- _Exercise data_
○ ○ ○ ○ ○

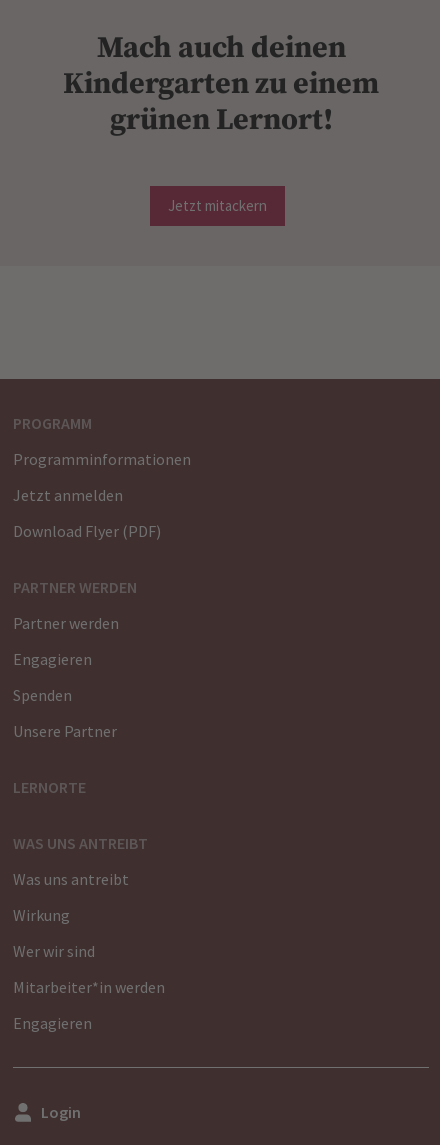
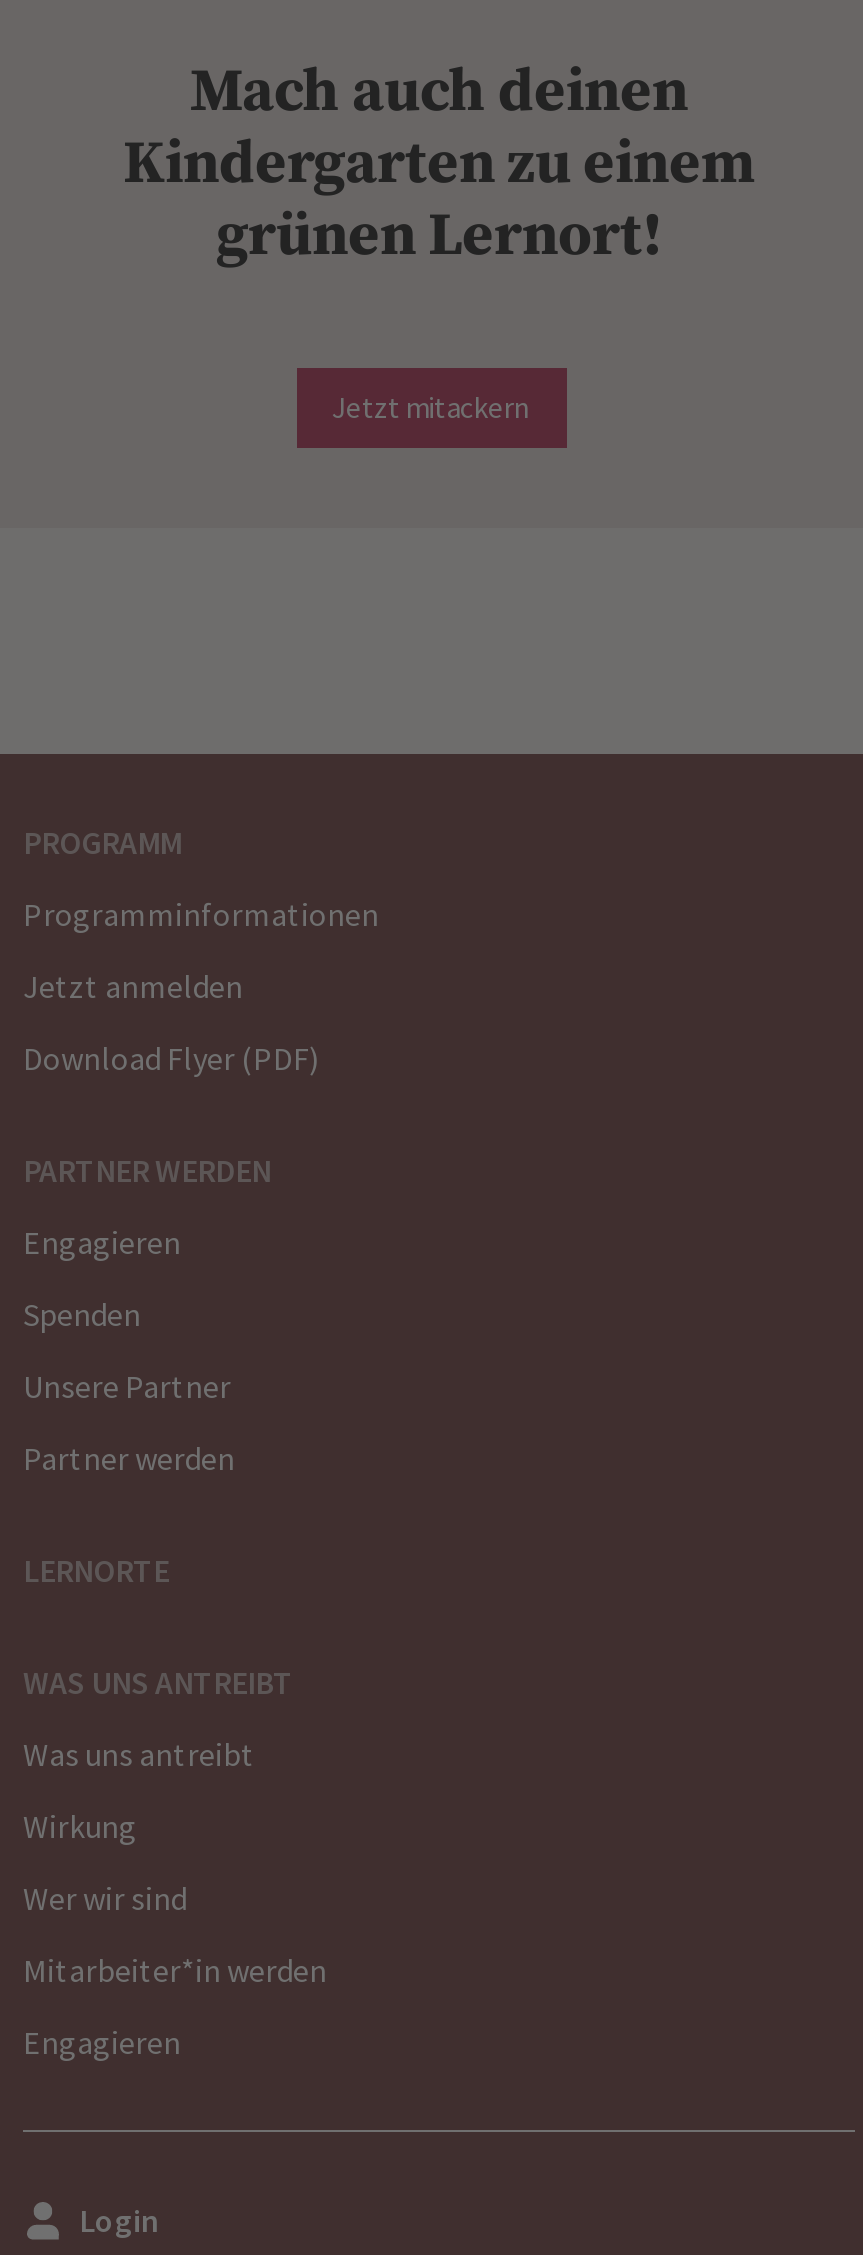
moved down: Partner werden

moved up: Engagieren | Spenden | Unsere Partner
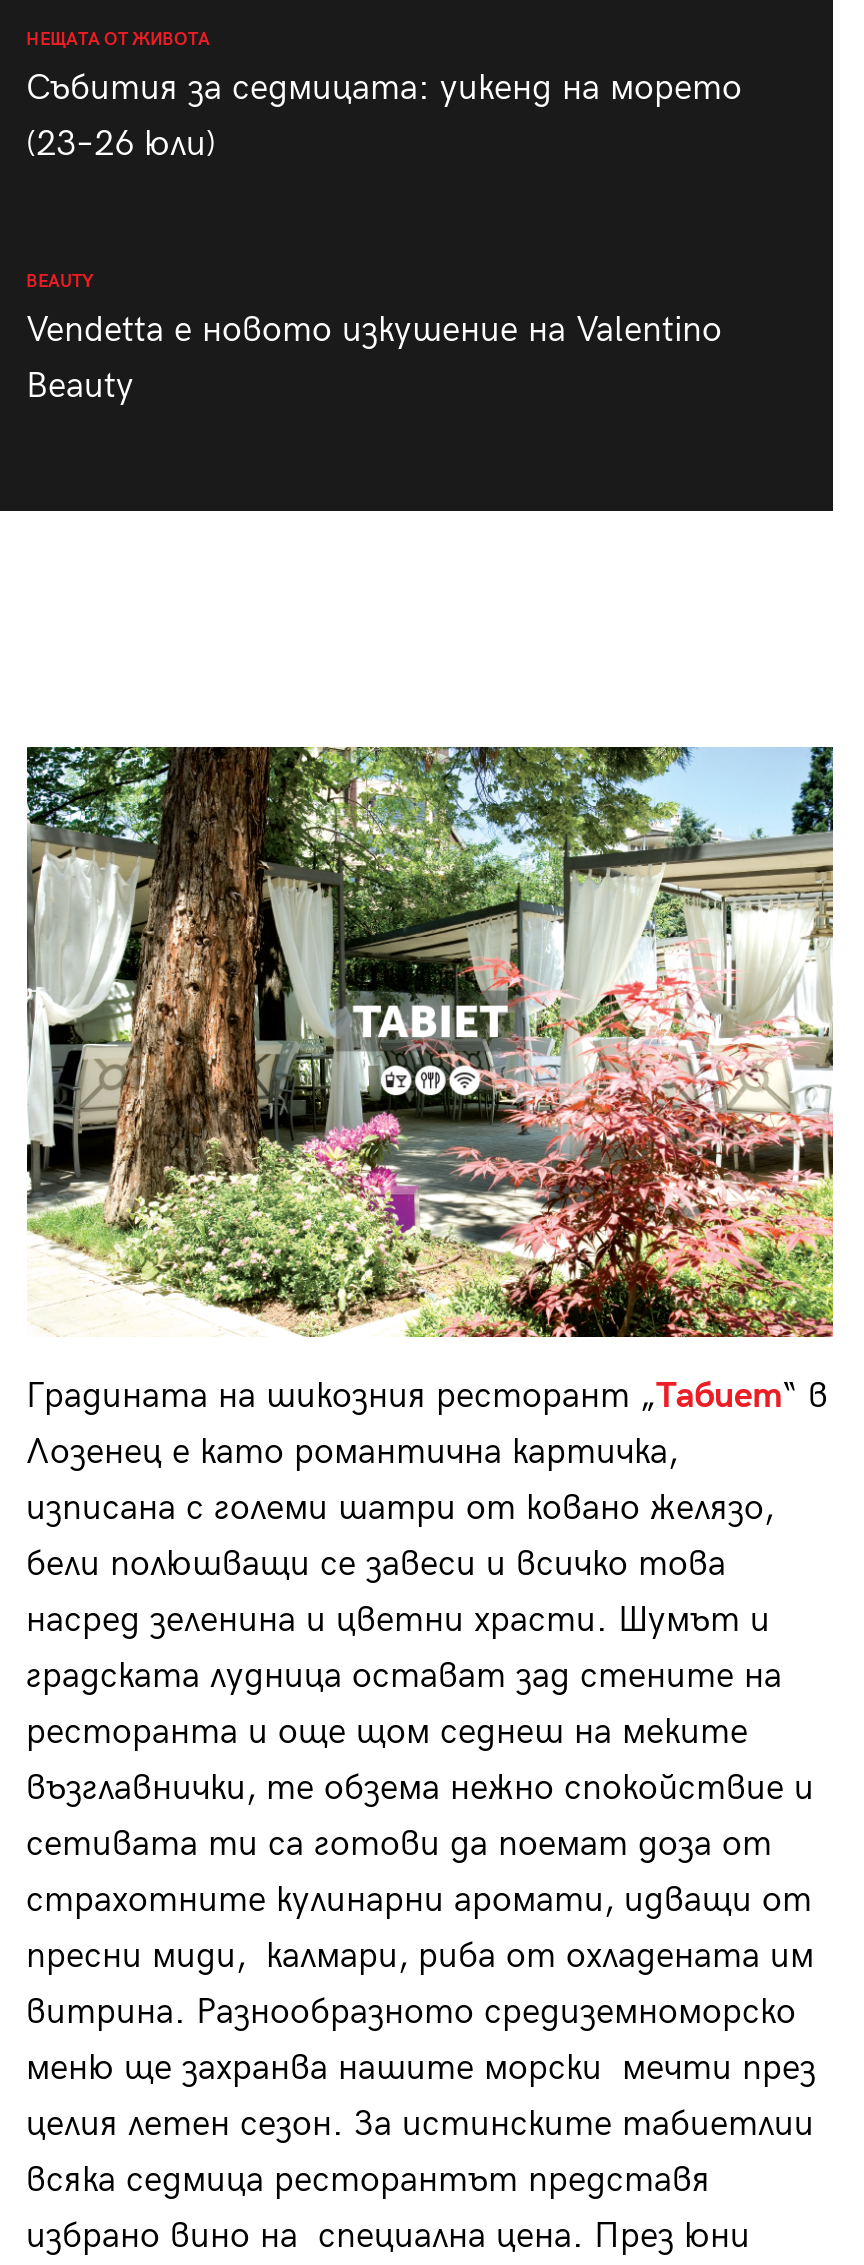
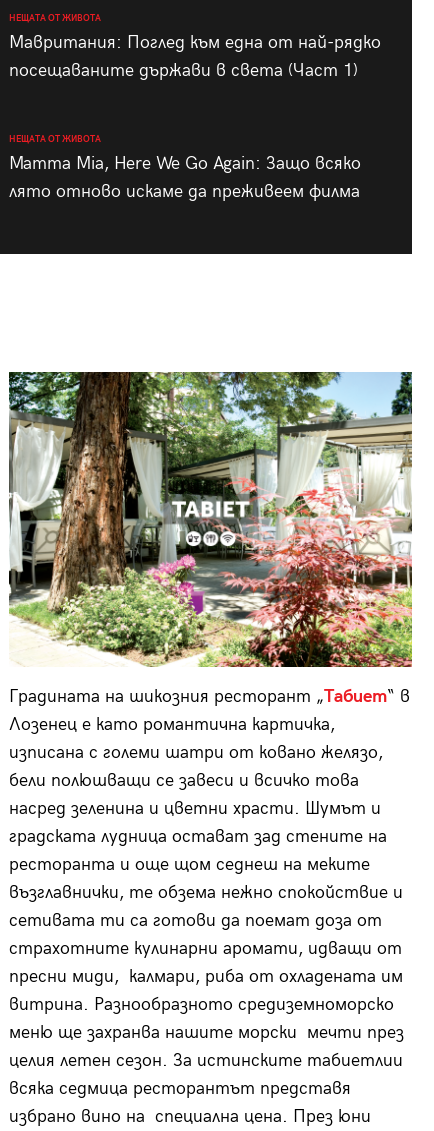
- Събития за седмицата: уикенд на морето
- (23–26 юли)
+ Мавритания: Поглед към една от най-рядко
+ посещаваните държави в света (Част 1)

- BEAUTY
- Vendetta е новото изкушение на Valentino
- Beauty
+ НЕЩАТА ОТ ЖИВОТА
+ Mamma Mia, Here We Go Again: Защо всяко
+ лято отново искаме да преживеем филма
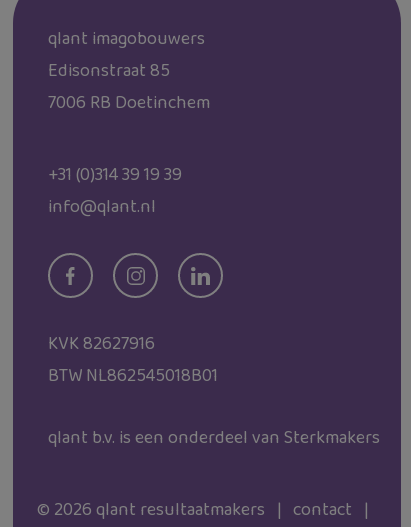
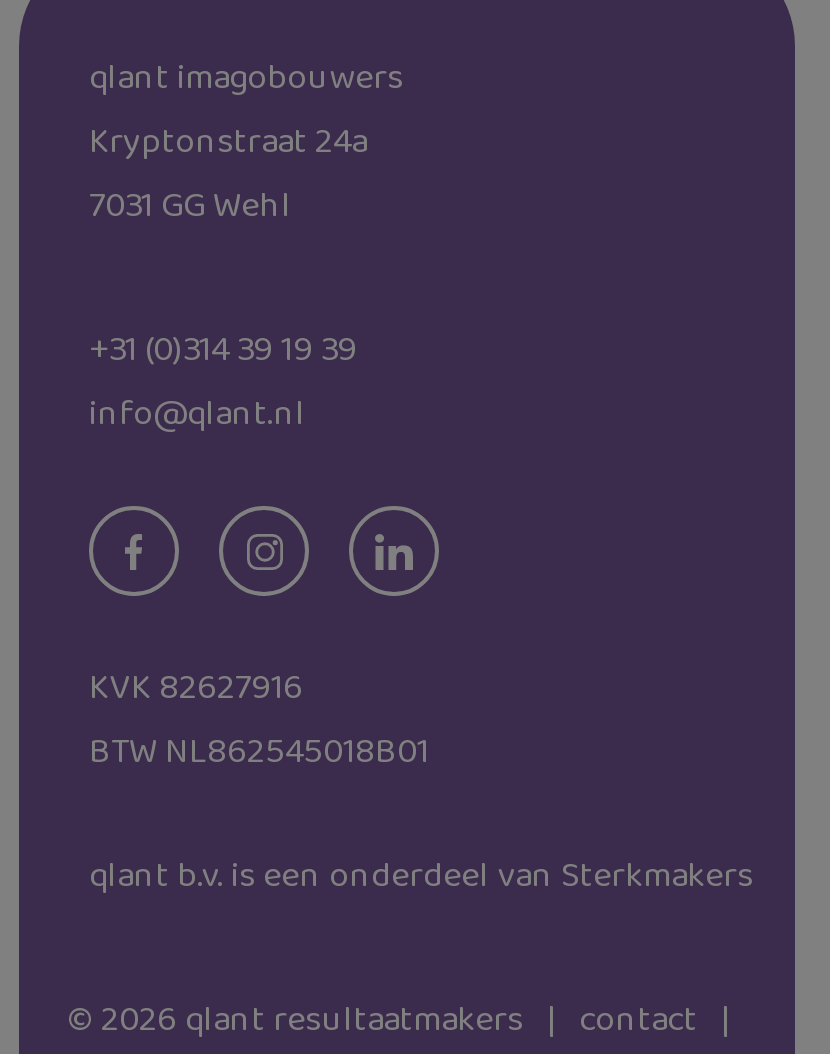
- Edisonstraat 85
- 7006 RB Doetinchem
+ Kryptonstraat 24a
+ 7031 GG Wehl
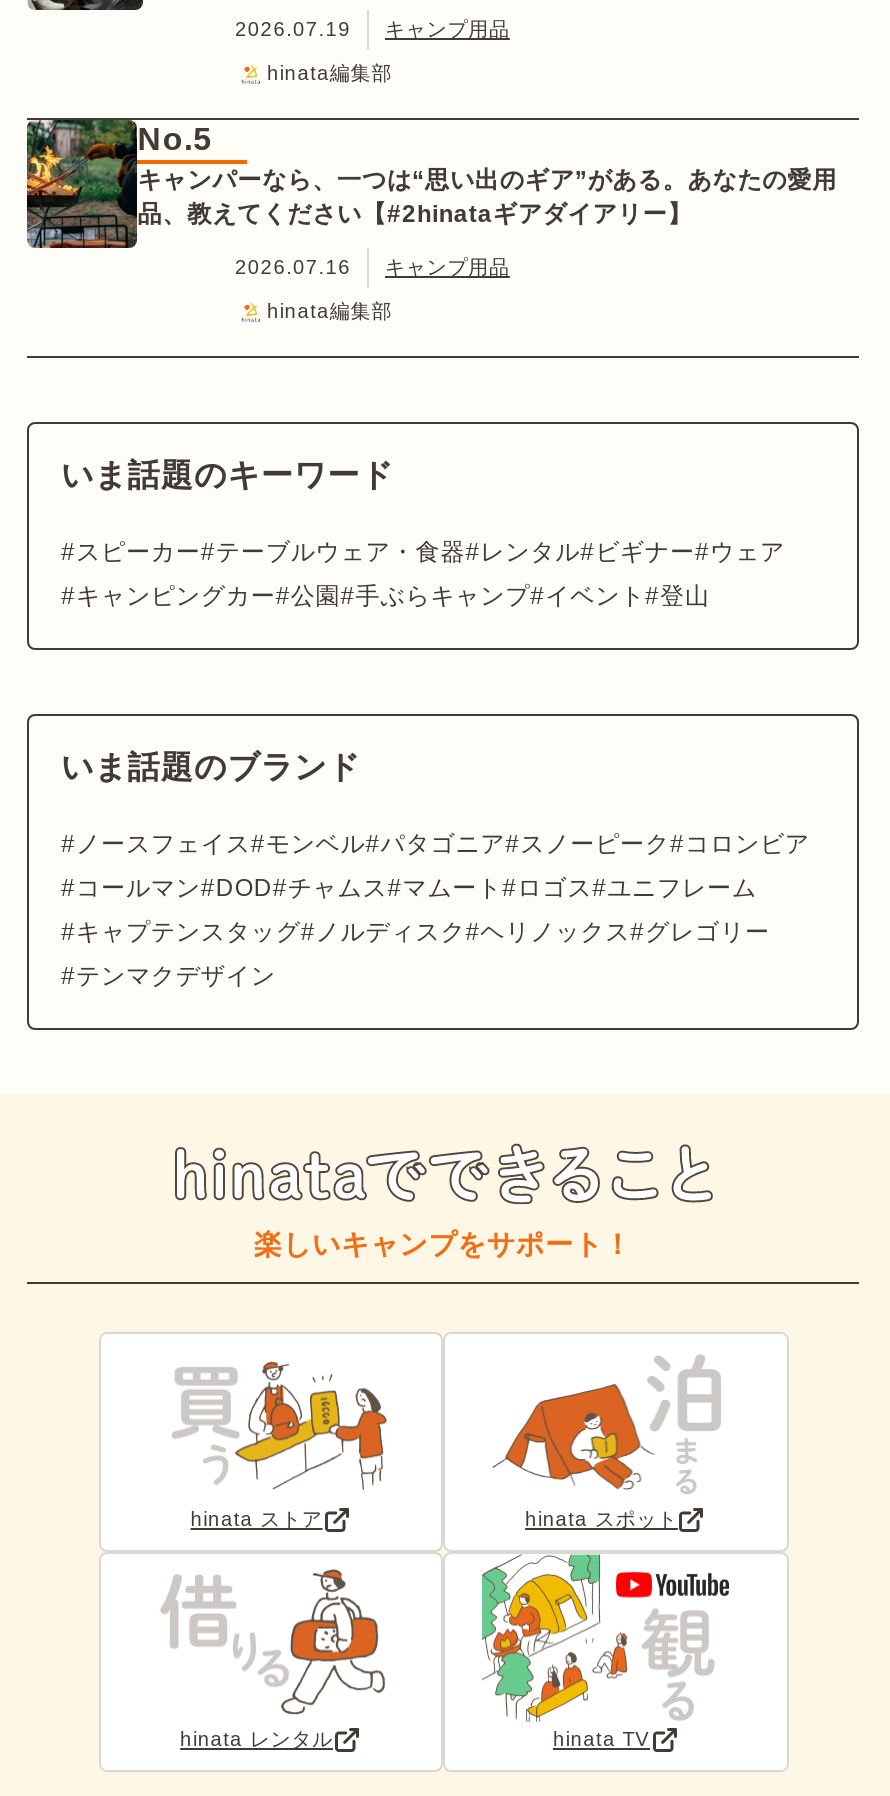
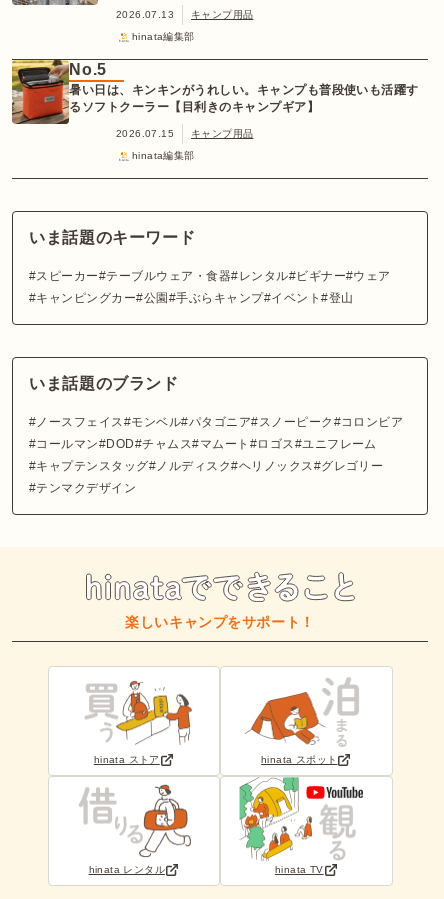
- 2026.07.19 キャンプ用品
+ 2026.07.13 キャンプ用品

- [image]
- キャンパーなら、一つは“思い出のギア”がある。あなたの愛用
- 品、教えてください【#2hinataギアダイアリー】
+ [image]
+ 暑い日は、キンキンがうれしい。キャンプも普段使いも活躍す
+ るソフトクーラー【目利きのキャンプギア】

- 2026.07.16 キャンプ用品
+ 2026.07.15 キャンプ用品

○ ○ ○ ○ ○

- _What is required_
An exact copy is needed of every line from the one holding "7031 GG Wehl" to the end of the entries above, both ends kept and each picture dropped.

- _Answer to this problem_
+ 7031 GG Wehl
- 2026.07.19 キャンプ用品
+ 2026.07.13 キャンプ用品

- [image]
- キャンパーなら、一つは“思い出のギア”がある。あなたの愛用
- 品、教えてください【#2hinataギアダイアリー】
+ [image]
+ 暑い日は、キンキンがうれしい。キャンプも普段使いも活躍す
+ るソフトクーラー【目利きのキャンプギア】

- 2026.07.16 キャンプ用品
+ 2026.07.15 キャンプ用品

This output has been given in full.